▶ **GIVEN DATA**:
========================================
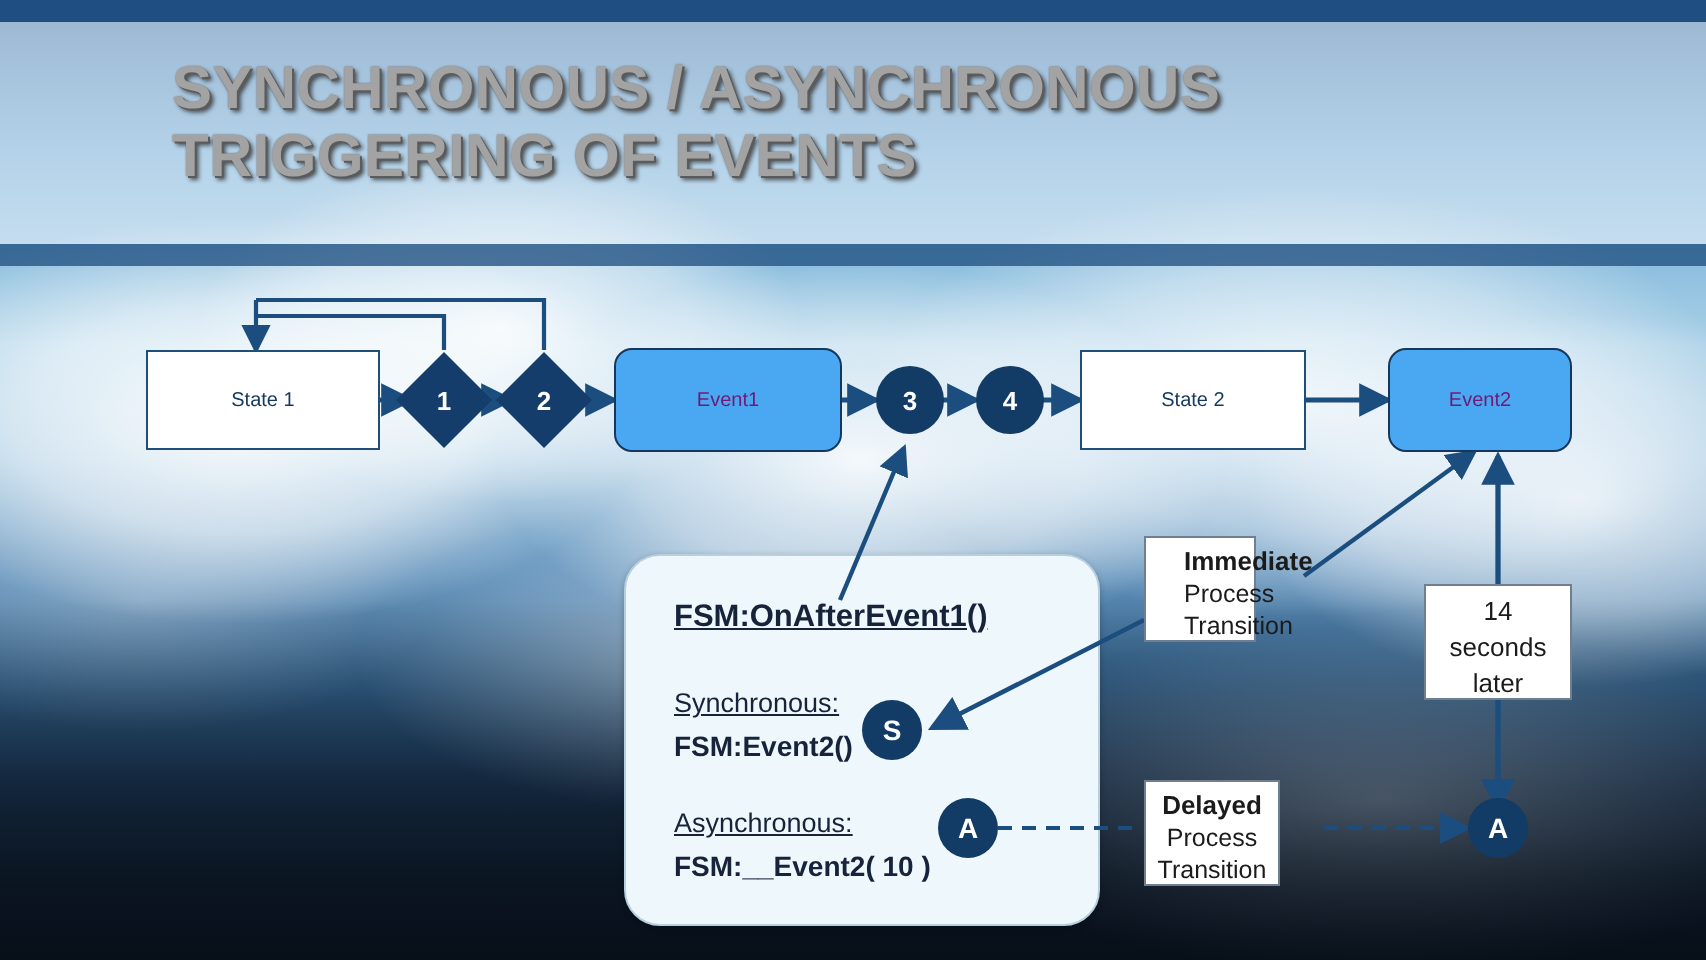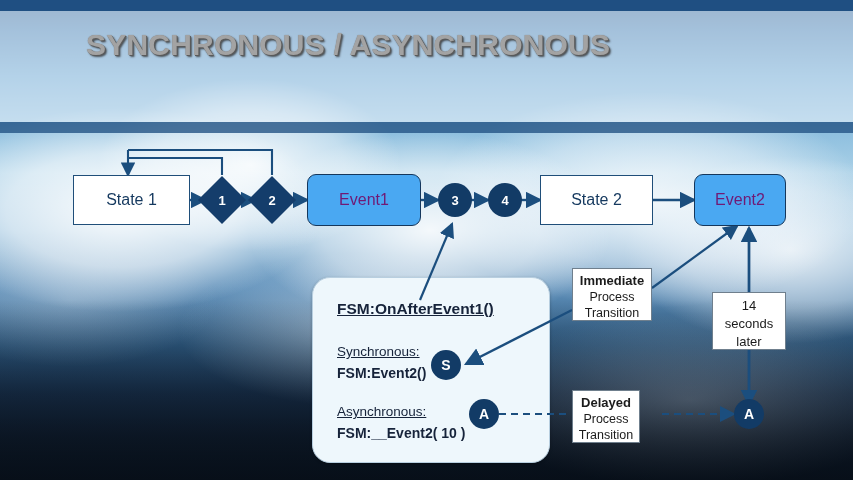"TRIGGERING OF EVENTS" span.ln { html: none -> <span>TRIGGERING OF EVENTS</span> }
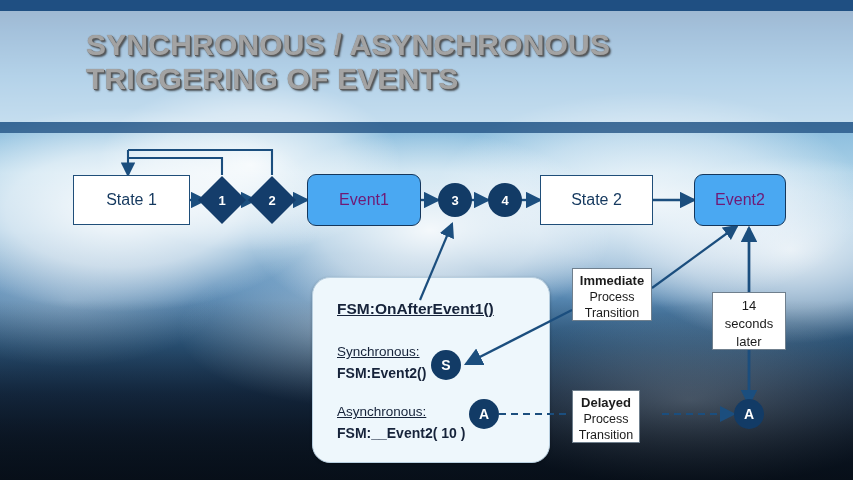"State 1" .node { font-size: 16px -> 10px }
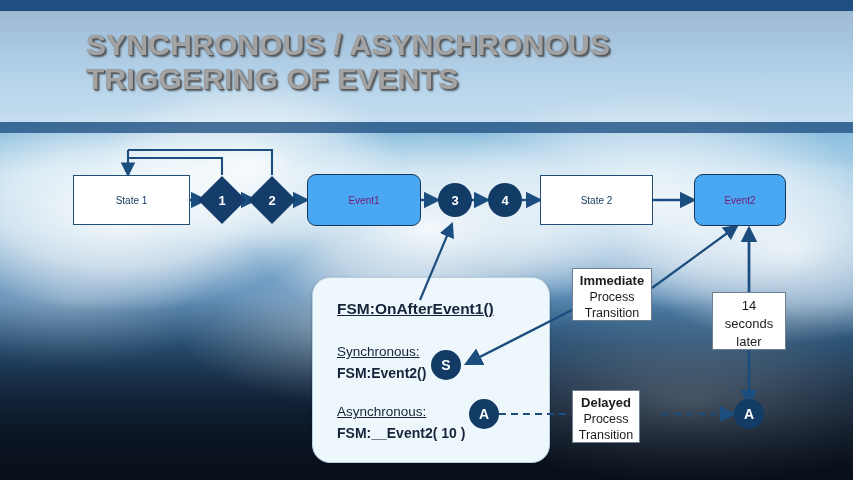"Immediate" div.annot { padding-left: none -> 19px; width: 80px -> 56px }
========================================
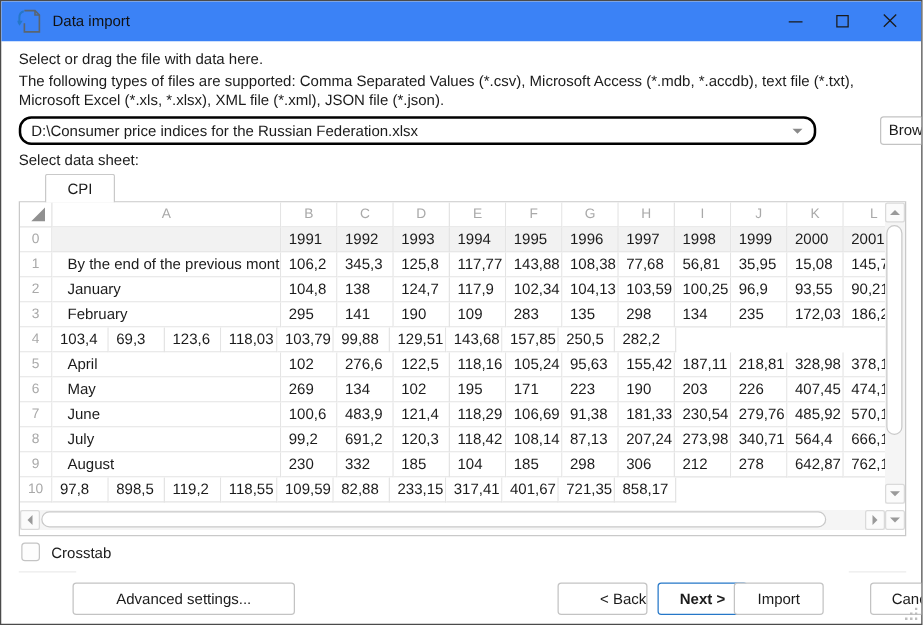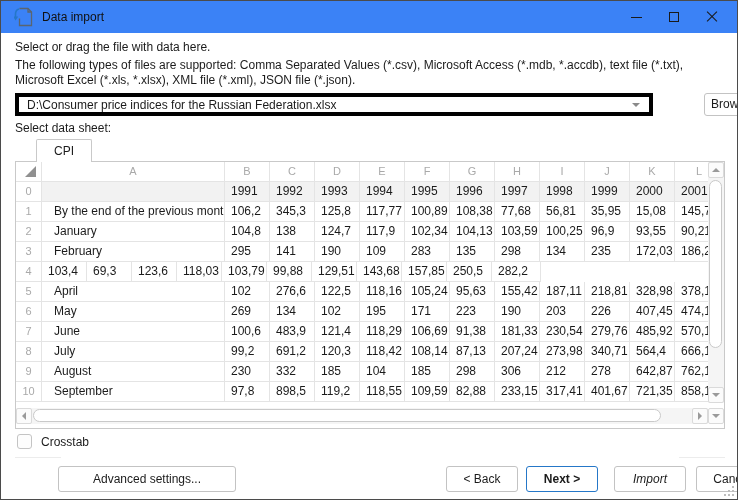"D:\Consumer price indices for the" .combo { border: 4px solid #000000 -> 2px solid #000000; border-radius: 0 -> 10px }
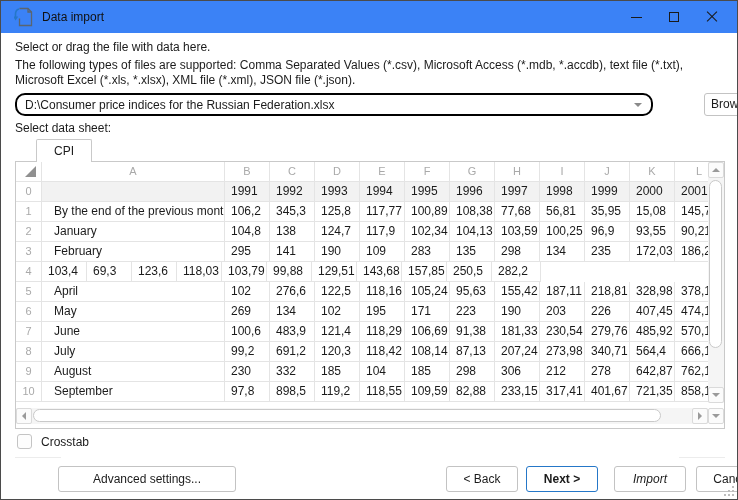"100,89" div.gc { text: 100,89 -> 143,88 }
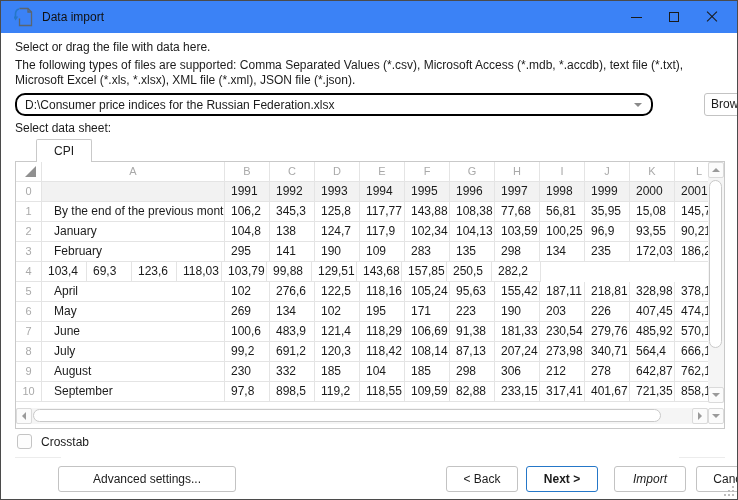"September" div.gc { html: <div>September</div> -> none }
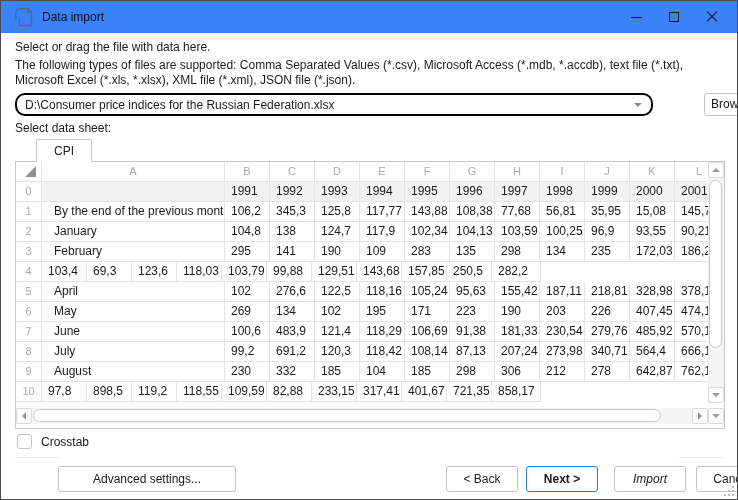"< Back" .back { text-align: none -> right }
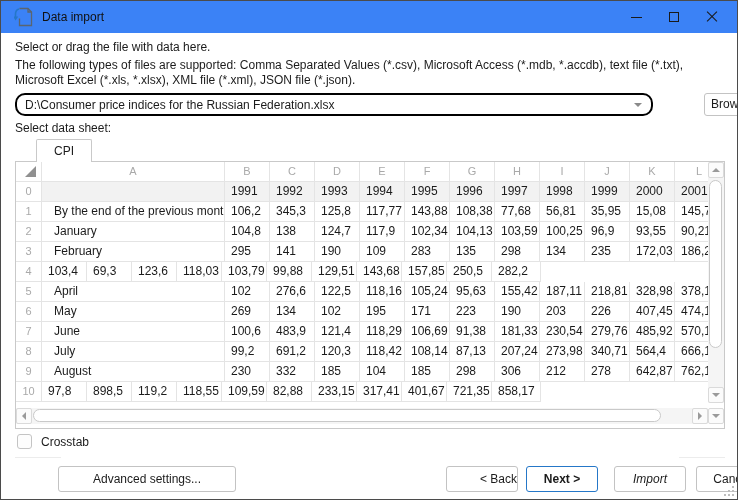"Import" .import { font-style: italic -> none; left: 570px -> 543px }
========================================
▶ **EXERCISE OBJECTIVE**:
Please output the lines above beginning at the line with "font-size: 16px ->" and ending after the line with "padding-left: none ->", precisely as written and with no pictures.

▶ **EXERCISE OUTPUT**:
"State 1" .node { font-size: 16px -> 10px }
"Immediate" div.annot { padding-left: none -> 19px; width: 80px -> 56px }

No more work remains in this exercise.